# [Directions for this task]
Locate the line that contains "3.0l. 528i, 528xi.". Print it and every subsequent line through the final line of the records, exactly and only those.

# [Information given]

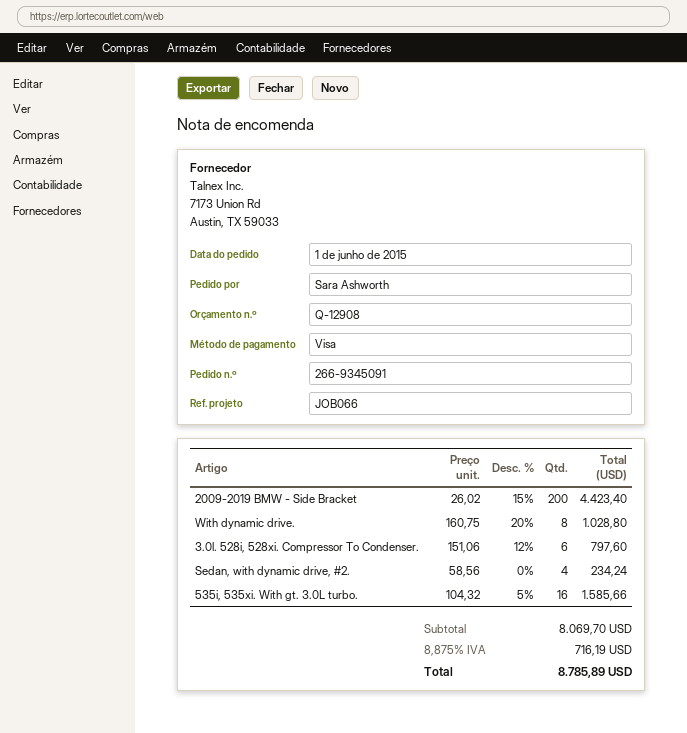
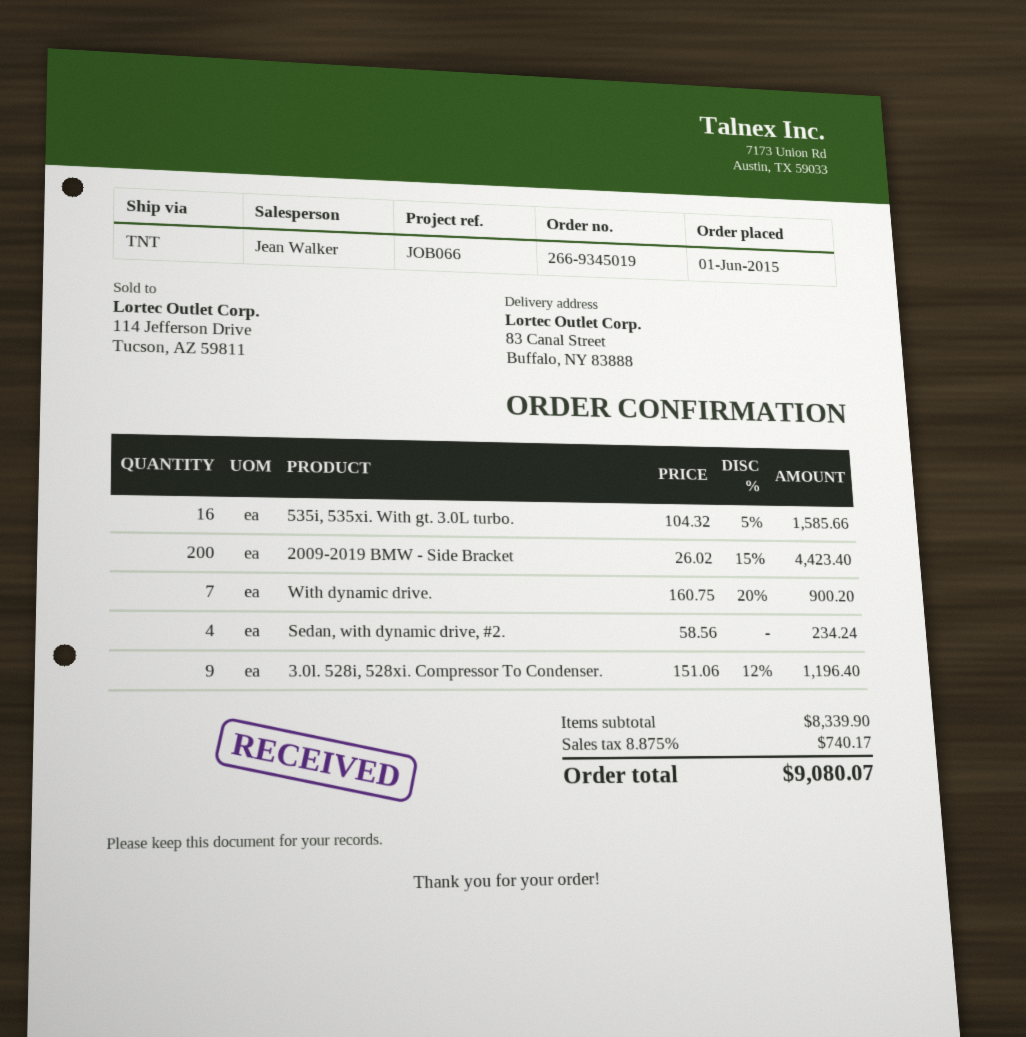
order number: 266-9345091 -> 266-9345019
With dynamic drive.: 8 x 160.75 - 20% = 1028.80 -> 7 x 160.75 - 20% = 900.20
3.0l. 528i, 528xi. Compressor To Condenser.: 6 x 151.06 - 12% = 797.60 -> 9 x 151.06 - 12% = 1196.40
subtotal: 8069.70 -> 8339.90
tax: 8.875% = 716.19 -> 8.875% = 740.17
total: 8785.89 -> 9080.07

# [Answer for this exercise]
3.0l. 528i, 528xi. Compressor To Condenser.: 6 x 151.06 - 12% = 797.60 -> 9 x 151.06 - 12% = 1196.40
subtotal: 8069.70 -> 8339.90
tax: 8.875% = 716.19 -> 8.875% = 740.17
total: 8785.89 -> 9080.07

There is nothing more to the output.